▶ **Description of the task**
Below are entries. Reproduce exactly the lines between the line holding "[92,325,187,346] developing ->" and the line holding "(303, 483) none", inclusive, and only those.

[Image comparison data]
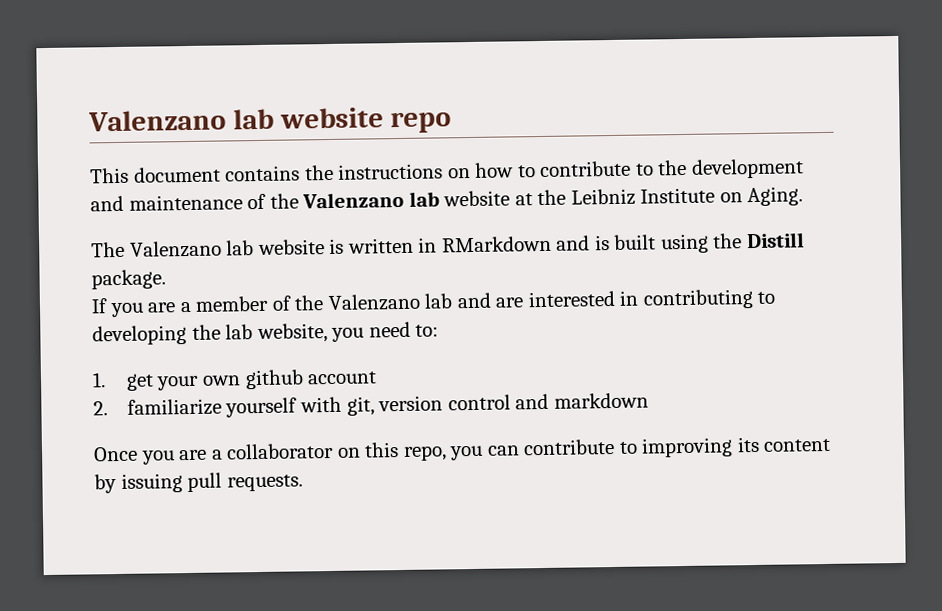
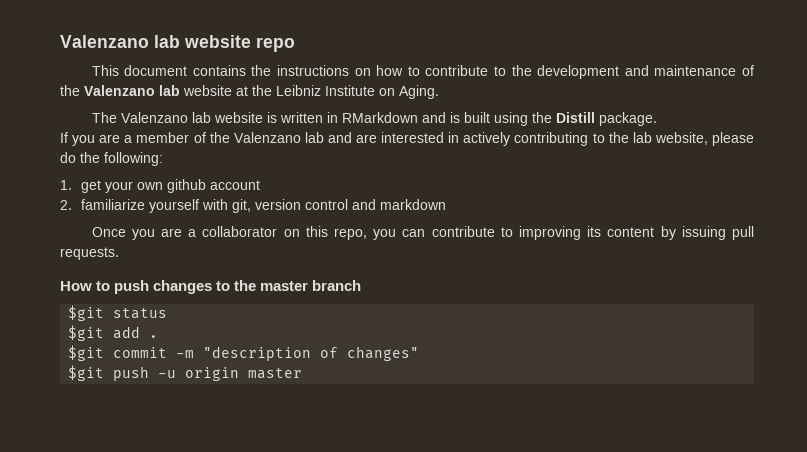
(640, 298) none -> [463,132,511,146] actively
[92,325,187,346] developing -> (605, 138) none
[331,321,440,342] you need to: -> [711,132,754,146] [60,152,163,166] please do the following:
(303, 483) none -> [60,280,362,294] [68,305,168,321] [68,325,159,341] [68,345,420,361] [68,365,303,381] // How to push changes to the master branch // $git status // $git add . // $git commit -m "description of changes" // $git push -u origin master

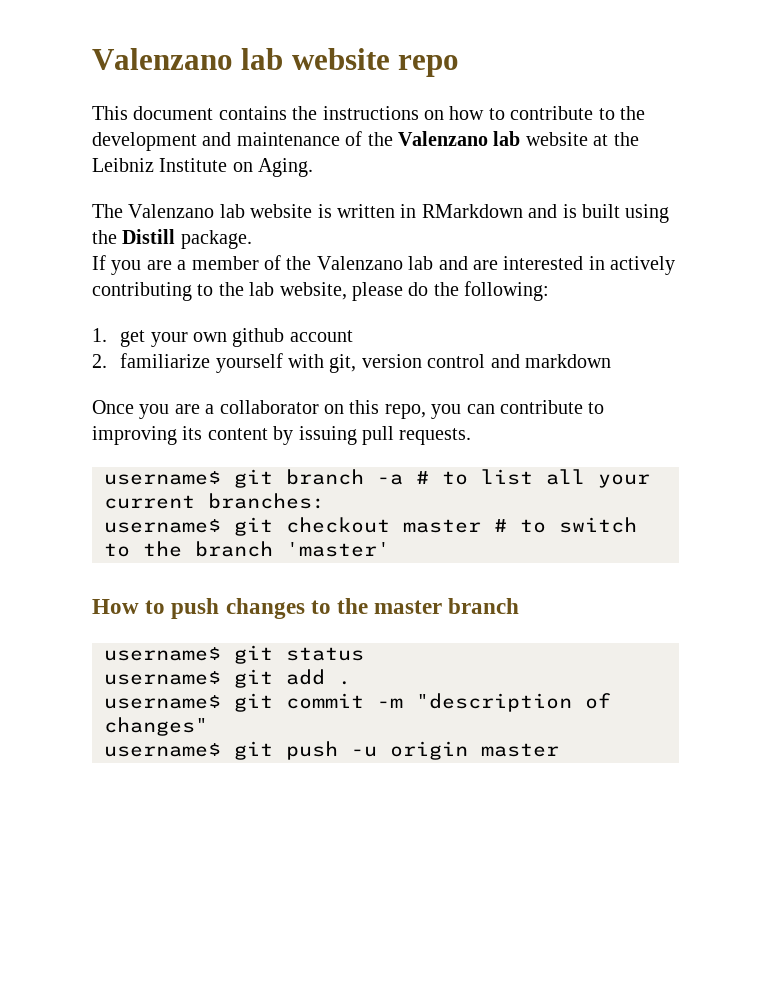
(119, 253) none -> [104,469,650,488] [104,493,325,509] [104,517,637,536] [104,541,390,557] // username$ git branch -a # to list all your current branches: // username$ git checkout master # to switch to the branch 'master'
[68,305,105,321] $git -> [104,645,273,664] username$ git
[68,325,105,341] $git -> [104,669,273,688] username$ git
[68,345,105,361] $git -> [104,693,273,712] username$ git
[68,365,105,381] $git -> [104,741,273,760] username$ git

▶ **Reply to the exercise**
[92,325,187,346] developing -> (605, 138) none
[331,321,440,342] you need to: -> [711,132,754,146] [60,152,163,166] please do the following:
(303, 483) none -> [60,280,362,294] [68,305,168,321] [68,325,159,341] [68,345,420,361] [68,365,303,381] // How to push changes to the master branch // $git status // $git add . // $git commit -m "description of changes" // $git push -u origin master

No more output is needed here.